(PROVIDED DATA begins)

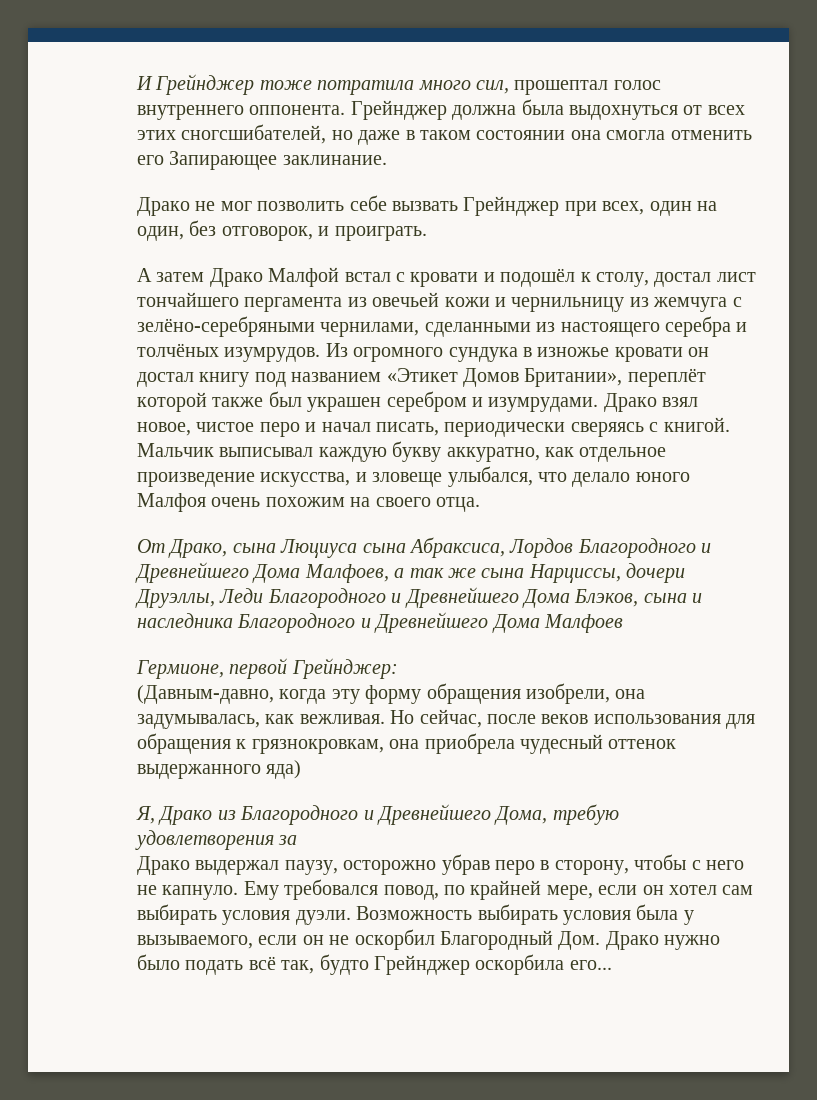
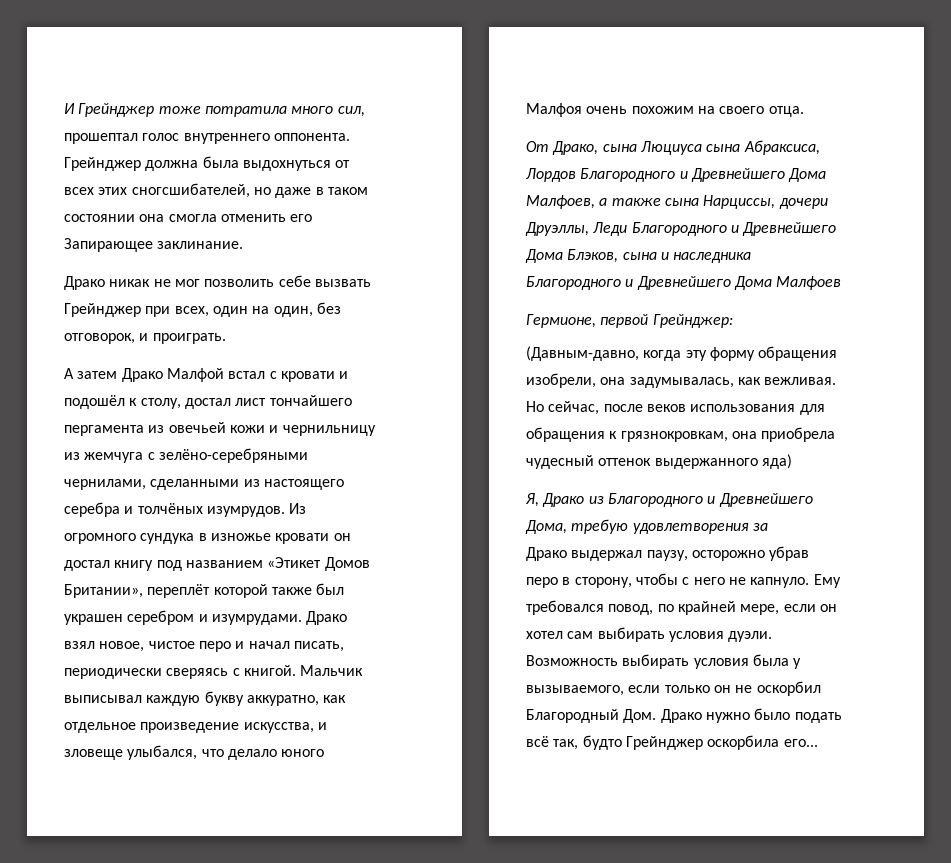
- Драко не мог позволить себе вызвать Грейнджер при всех, один на один, без отговорок, и проиграть.
+ Драко никак не мог позволить себе вызвать Грейнджер при всех, один на один, без отговорок, и проиграть.
- От Драко, сына Люциуса сына Абраксиса, Лордов Благородного и Древнейшего Дома Малфоев, а так же сына Нарциссы, дочери Друэллы, Леди Благородного и Древнейшего Дома Блэков, сына и наследника Благородного и Древнейшего Дома Малфоев
+ От Драко, сына Люциуса сына Абраксиса, Лордов Благородного и Древнейшего Дома Малфоев, а также сына Нарциссы, дочери Друэллы, Леди Благородного и Древнейшего Дома Блэков, сына и наследника Благородного и Древнейшего Дома Малфоев
- Возможность выбирать условия была у вызываемого, если он не оскорбил Благородный Дом. Драко нужно было подать всё так, будто Грейнджер оскорбила его...
+ Возможность выбирать условия была у вызываемого, если только он не оскорбил Благородный Дом. Драко нужно было подать всё так, будто Грейнджер оскорбила его...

(PROVIDED DATA ends)

**ABOUT THIS EXERCISE:**
Above are the records; repeat them exactly, omitting every picture.

**TASK RESULT:**
- Драко не мог позволить себе вызвать Грейнджер при всех, один на один, без отговорок, и проиграть.
+ Драко никак не мог позволить себе вызвать Грейнджер при всех, один на один, без отговорок, и проиграть.
- От Драко, сына Люциуса сына Абраксиса, Лордов Благородного и Древнейшего Дома Малфоев, а так же сына Нарциссы, дочери Друэллы, Леди Благородного и Древнейшего Дома Блэков, сына и наследника Благородного и Древнейшего Дома Малфоев
+ От Драко, сына Люциуса сына Абраксиса, Лордов Благородного и Древнейшего Дома Малфоев, а также сына Нарциссы, дочери Друэллы, Леди Благородного и Древнейшего Дома Блэков, сына и наследника Благородного и Древнейшего Дома Малфоев
- Возможность выбирать условия была у вызываемого, если он не оскорбил Благородный Дом. Драко нужно было подать всё так, будто Грейнджер оскорбила его...
+ Возможность выбирать условия была у вызываемого, если только он не оскорбил Благородный Дом. Драко нужно было подать всё так, будто Грейнджер оскорбила его...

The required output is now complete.